22.10.2019 - 16:37 Uhr
Neuhaus an der PegnitzOberpfalz

Kulturpreis der Pegnitzschäfer geht an Dieter Radl

Die Oberpfalz gibt dieses Mal den Ton an bei der Veranstaltung "Kultur im Wirtshaus" im Krottenseer Gasthaus Zum Löwen.

Der Vorsitzende der Literarischen Gesellschaft Pegnitzschäfer, Frithjof Schaebs (links) und Laudator Manfred Lehner (rechts) beglückwünschen den Träger der Ernst-Pflaumer-Plakette 2019, Dieter Radl.
von Externer BeitragProfil

Die Literarische Gesellschaft Pegnitzschäfer aus Neuhaus verlieh ihren Kulturpreis 2018, die Ernst-Pflaumer-Plakette, an den Sulzbach-Rosenberger Mundartdichter Dieter Radl.

Als Preisträger wechselten sich bildende Künstler, Musiker, dem Theaterverein D' Veldensteiner, Denkmalschützer und kulturinteressierte Politiker ab. Nach dem Pegnitzer Walter Tausenpfund sei diesmal wieder ein Autor auserkoren worden, erklärte der Vorsitzende der Pegnitzschäfer, Frithjof Schaebs. Mit der einstimmigen Wahl von Dieter Radl wollten die Pegnitzschäfer seine Arbeit als Bewahrer des Brauchtums und seinen Einsatz für den Dialekt seiner Heimatstadt würdigen.

Laudator Manfred Lehner, früherer Leiter der Volkshochschule Amberg-Sulzbach, beglückwünschte sowohl Dieter Radl zu seinem Preis als auch die Pegnitzschäfer zu ihrer "weisen Entscheidung". Er schätze Dieter Radl als Heimatpoet, Wanderer zwischen den Welten und mitfühlenden Philosophen.

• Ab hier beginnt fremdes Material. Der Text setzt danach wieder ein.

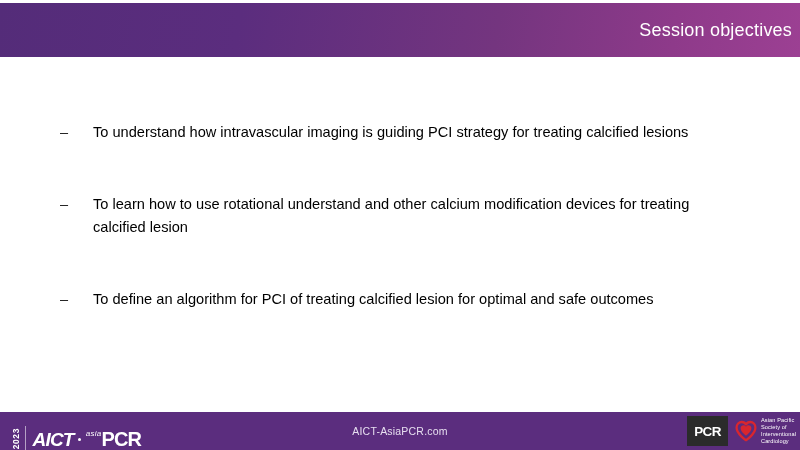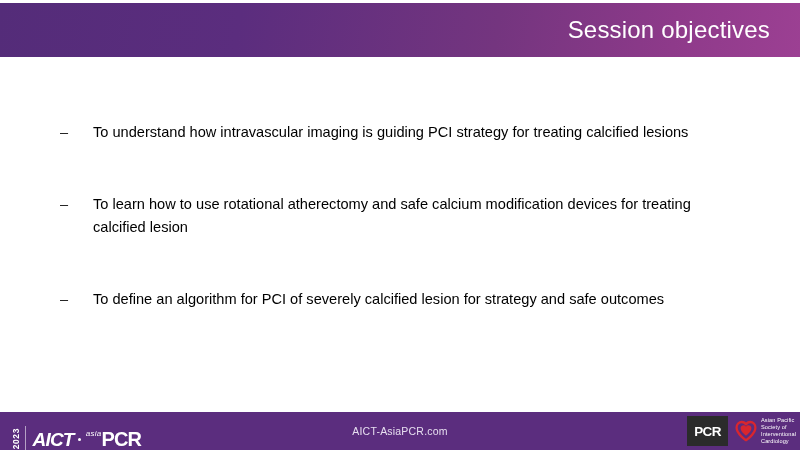"Session objectives" .header-title { font-size: 24px -> 18px; padding-right: 30px -> 8px }
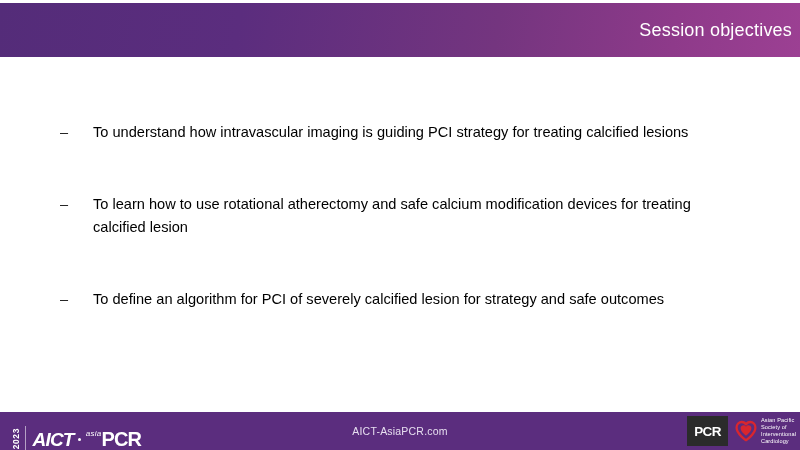"To learn how to use" span.bullet-text { text: atherectomy and safe -> understand and other }
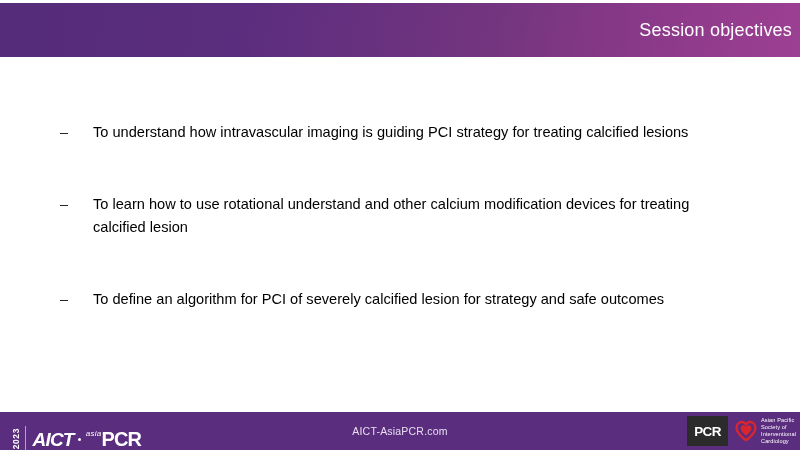"To define an algorithm for" span.bullet-text { text: severely calcified lesion for strategy -> treating calcified lesion for optimal }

Der Heimatpoet Radl habe ein sicheres Gespür dafür, die Heimat - egal wie man sie definiert - als wichtiges Element menschlicher Identität lebendig werden zu lassen. "Mit großer Einfühlsamkeit erklärt er in seinen Texten die Welt. Er nimmt dabei wohl die Schwächen der Menschen wahr, erliegt aber nicht der Versuchung, diese zynisch oder verletzend auszuschlachten", erklärte Lehner. Seine Texte seien von einem heiter-besinnlichen Mitgefühl geprägt.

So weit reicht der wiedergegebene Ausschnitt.